Start of RECORD SET

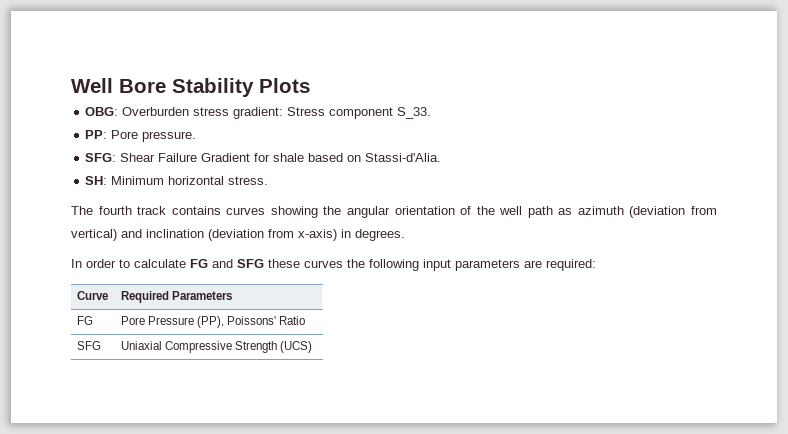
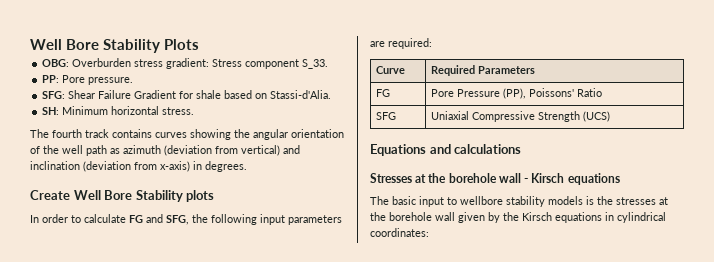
(405, 235) none -> [30,190,215,202] // Create Well Bore Stability plots
[237,259,343,268] SFG these curves -> [166,215,189,225] SFG,
(313, 347) none -> [370,144,522,156] [370,173,620,185] [370,196,668,207] [370,212,666,223] [370,228,429,237] // Equations and calculations // Stresses at the borehole wall - Kirsch equations // The basic input to wellbore stability models is the stresses at the borehole wall given by the Kirsch equations in cylindrical coordinates:

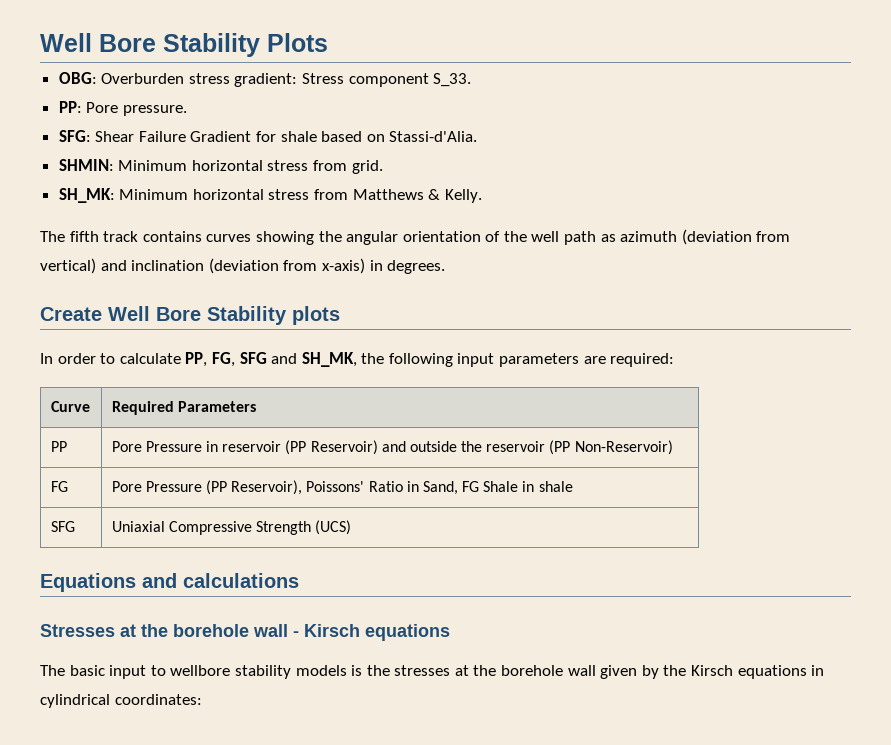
[42,106,195,115] [30,129,82,138] SH: Minimum horizontal stress. // The fourth -> [58,159,383,174] [58,188,482,203] [40,231,99,242] SHMIN: Minimum horizontal stress from grid. // SH_MK: Minimum horizontal stress from Matthews & Kelly. // The fifth
[129,214,189,225] FG and SFG, -> [185,352,357,367] PP, FG, SFG and SH_MK,
(536, 70) none -> [50,441,67,452] [111,440,673,455] // PP | Pore Pressure in reservoir (PP Reservoir) and outside the reservoir (PP Non-Reservoir)
[503,88,527,99] (PP), -> [205,480,303,495] (PP Reservoir),
(603, 92) none -> [406,481,573,495] in Sand, FG Shale in shale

End of RECORD SET

Search the material for the word "Reservoir" and copy each line where it occurs.

(536, 70) none -> [50,441,67,452] [111,440,673,455] // PP | Pore Pressure in reservoir (PP Reservoir) and outside the reservoir (PP Non-Reservoir)
[503,88,527,99] (PP), -> [205,480,303,495] (PP Reservoir),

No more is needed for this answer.